Moose wrote:I'm actually kinda stunned that Spa makes a loss, and any circuit makes a profit.
The track is one of the largest (in terms of area covered, and hence area to sit and stand). It's generally packed absolutely full (I know we ended up a long way from the track when we went, despite being there pretty early in the morning), and it's not like the tickets are on the low end of the scale.
The only thing going against them is that they don't have huge amounts of formal grandstands which make the largest ticket money.
If Spa can't make a profit on their race, then that implies to me that it's basically impossible to make a profit by hosting an F1 race - you need a subsidy from somewhere.
Essentially you're right. Race fees have been inflated by all the cash rich nations that have arrived and been willing to throw money at hosting a race, either to try and improve their image on the global stage, attract tourism / business or a show of strength to their populations.
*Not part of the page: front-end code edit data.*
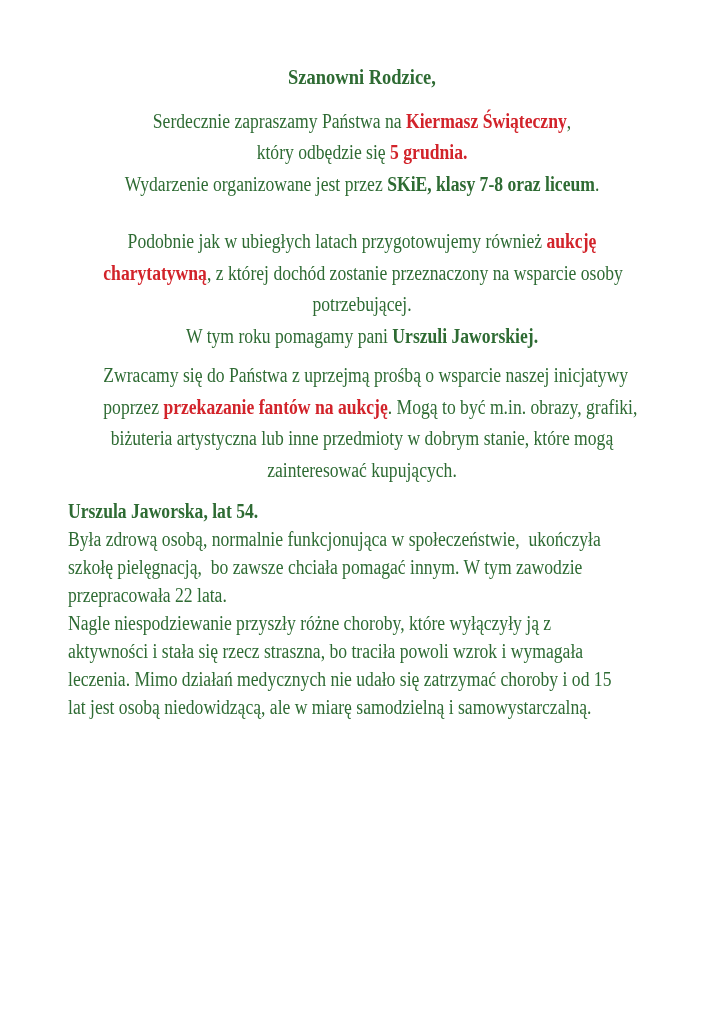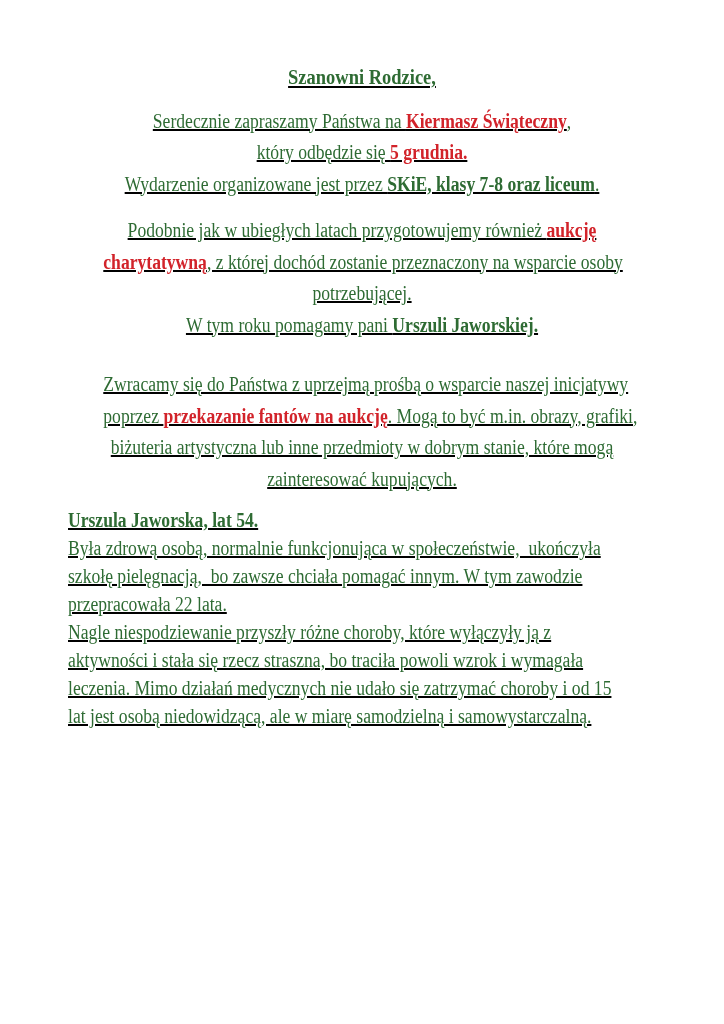--- a/index.html
+++ b/index.html
@@ -10,7 +10,6 @@
     margin: 0 auto;
     background: var(--page-bg, #ffffff);
     overflow: hidden;
-    text-decoration: underline;
   }
   .letter {
     padding: 62px 68px 0 68px;

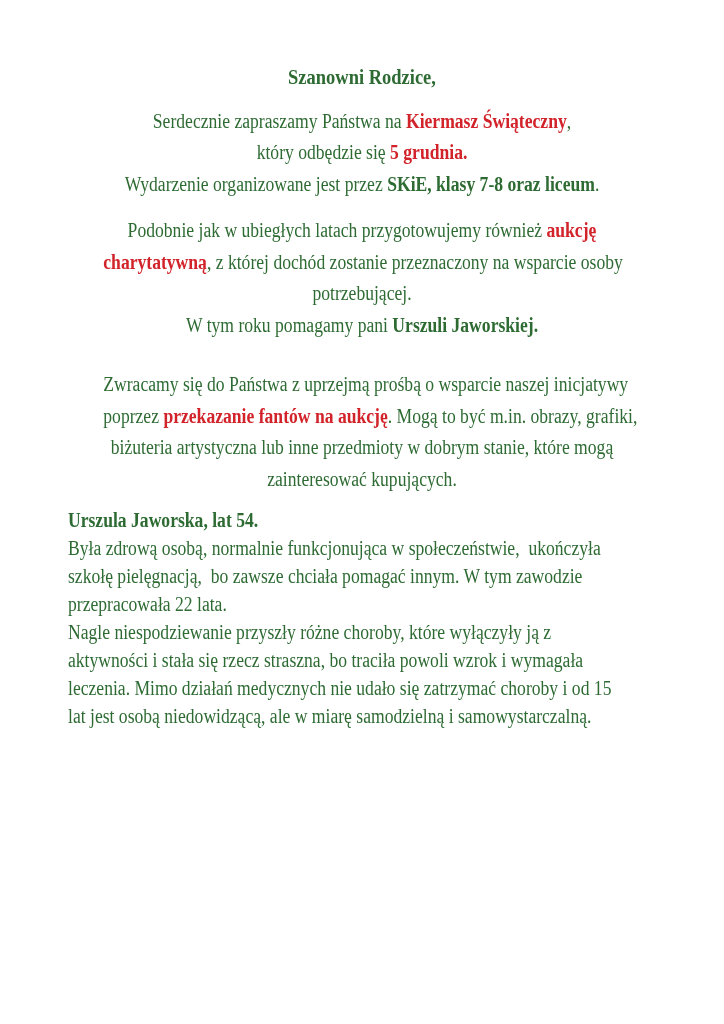--- a/index.html
+++ b/index.html
@@ -28,7 +28,7 @@
   
   .b-salutation     { margin-bottom: 12px; }
   .b-salutation .line { font-size: 21px; }
-  .b-invitation     { margin-bottom: 15px; }
+  .b-invitation     { margin-bottom: 26px; }
   .b-auction        { margin-bottom: 28px; }
   .b-request        { margin-bottom: 11px; }
   .b-thanks         { margin-bottom: 36px; }

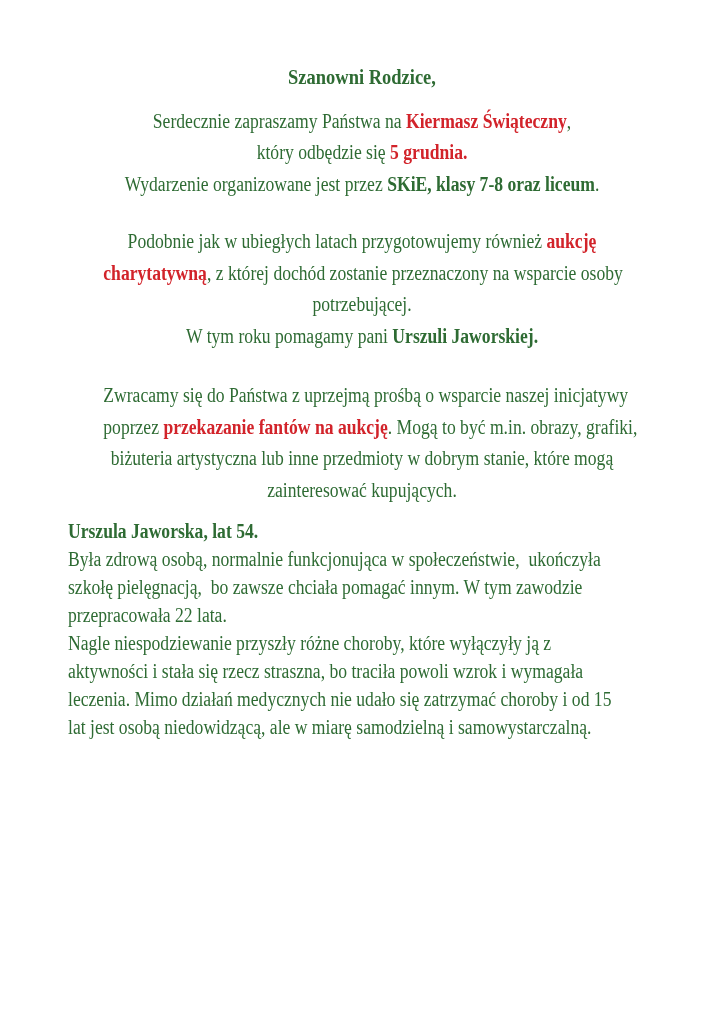--- a/index.html
+++ b/index.html
@@ -29,7 +29,7 @@
   .b-salutation     { margin-bottom: 12px; }
   .b-salutation .line { font-size: 21px; }
   .b-invitation     { margin-bottom: 26px; }
-  .b-auction        { margin-bottom: 28px; }
+  .b-auction        { margin-bottom: 8px; }
   .b-request        { margin-bottom: 11px; }
   .b-thanks         { margin-bottom: 36px; }
   .b-person-heading { }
Those races won't make profit, but their patrons won't care.
Of all the races I'd suspect Singapore might make a profit, because it seems to be up there with Monaco in terms of corporate guests, but yeah, the rest will be floating between terrifying loses to struggling to break even (Monaco excepted, since it doesn't pay, presumably).
If you could start the whole thing over from scratch, and stop pouring vast quantities of the sports income out of the sport to CVC, you could easily have a situation were the teams and the tracks are able to make a reasonable living for themselves. Football is often thrown around in discussions about F1 finance, could you imagine the English Premiership sides being happy to give away something like 40% of their income? Madness! But then those teams seem able to come together without backstabbing each other when it's time to negotiate commercial deals and the like.